Native plants are super hardy, so plenty should take. I’m absolutely running out of room on my 1/3 acre, but I can’t help myself. As my therapist astutely observed almost immediately, I am a woman of extremes. I also started some veggies with that method – I’ve never tried that but I heard it can work. They are sown inside 4L water jugs with potting soil and placed outside. I’ll keep you posted.
My dream is to see the Rusty Patched Bumble Bee come back. It was last sighted in Ontario in 2009, and was declared endangered in 2010. Please come visit!

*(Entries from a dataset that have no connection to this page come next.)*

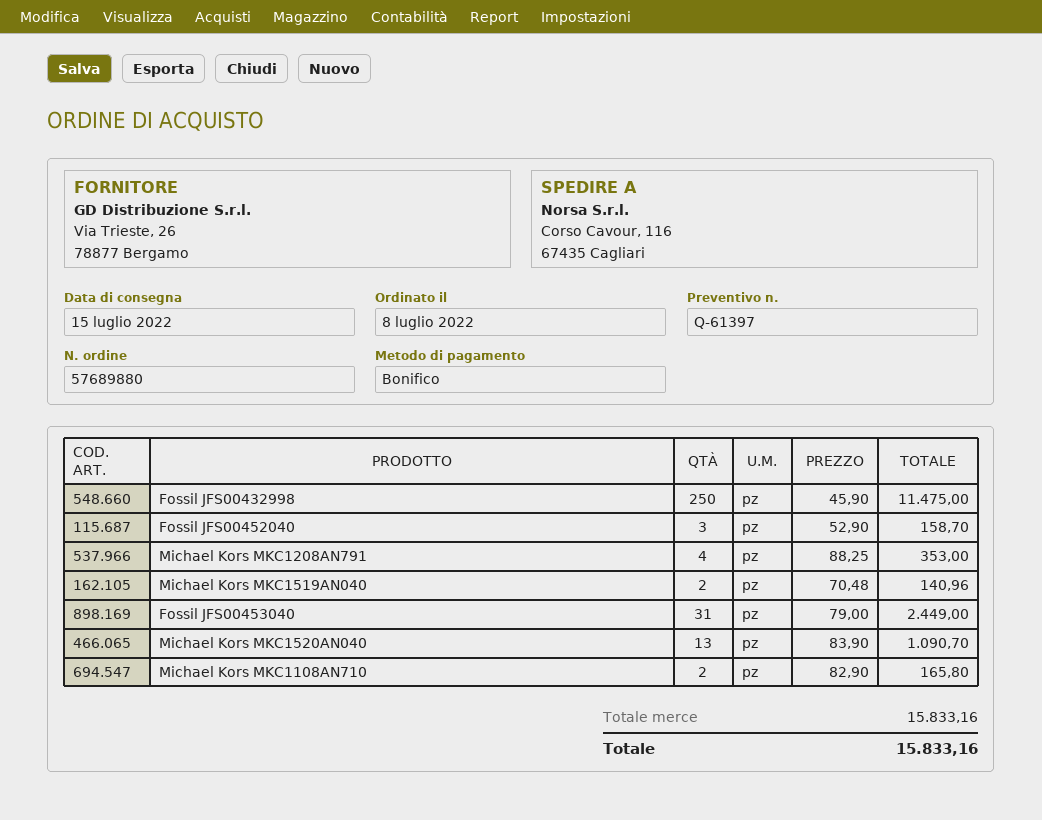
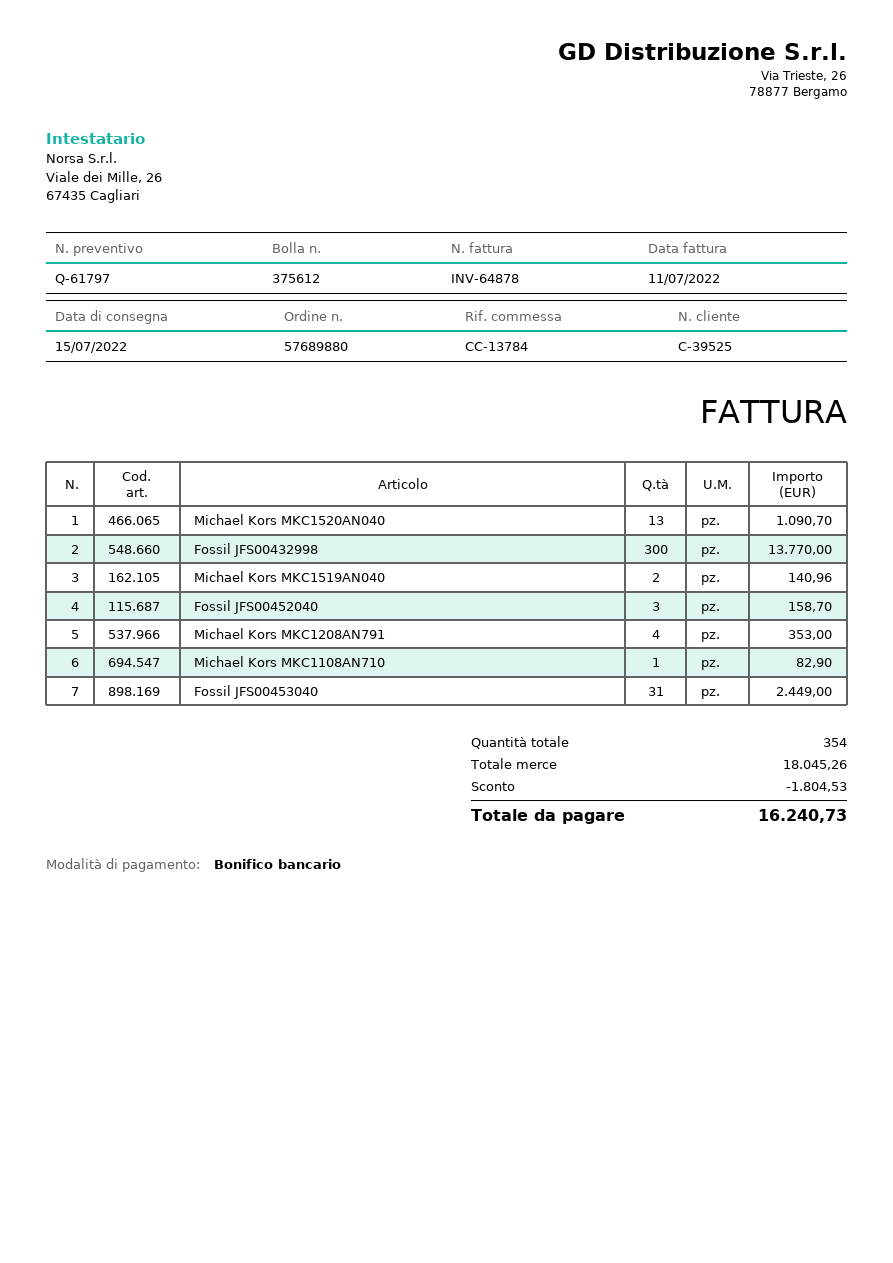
quote number: Q-61397 -> Q-61797
Fossil JFS00432998: 250 for 11475.00 -> 300 for 13770.00
Michael Kors MKC1108AN710: 2 for 165.80 -> 1 for 82.90
subtotal: 15833.16 -> 18045.26
discount: none -> 1804.53
total: 15833.16 -> 16240.73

I’m not writing as much as I’d like. That’s why this post is pretty scattered, touching on a few recurrent issues and fears and hopes. I tried again to get my lesbian novels set up to sell by donation, but I got really discouraged at the covers I made and gave up. Again. I applied for a writing grant but did not get accepted. I keep missing deadlines for writing contests, surely my subconscious calling the shots. So much feels inaccessible to me write now. But I’m always trying, friends.
Maybe hibernating in winter is what’s needed. Maybe letting go of the woman I was before cancer is healthy. Maybe a sense of safety is worth clinging to, to the exclusion of all else. Maybe I have to learn why too much is too much and that enough is enough. Maybe rest is recovery. Maybe love will remember me. Maybe this is exactly what’s supposed to be happening right now. Maybe it’ll get better than okay.
I voted for you Kathleen, even though I didn’t think you’d get quite enough other votes to get a seat. But I wanted to show support for your ideas, and the fact that I think it would have been awesome to have you, such a well spoken, wise and thoughtful person, sitting at the table that makes decisions on our behalf.
Keep on keeping on.. I’m sure your time will come yet !
Paula, thank you so much for your vote. Although I did not win the seat, I was really happy with the votes I received – I think it proved that change is inevitable, whoever leads it. Really appreciate your kind comment.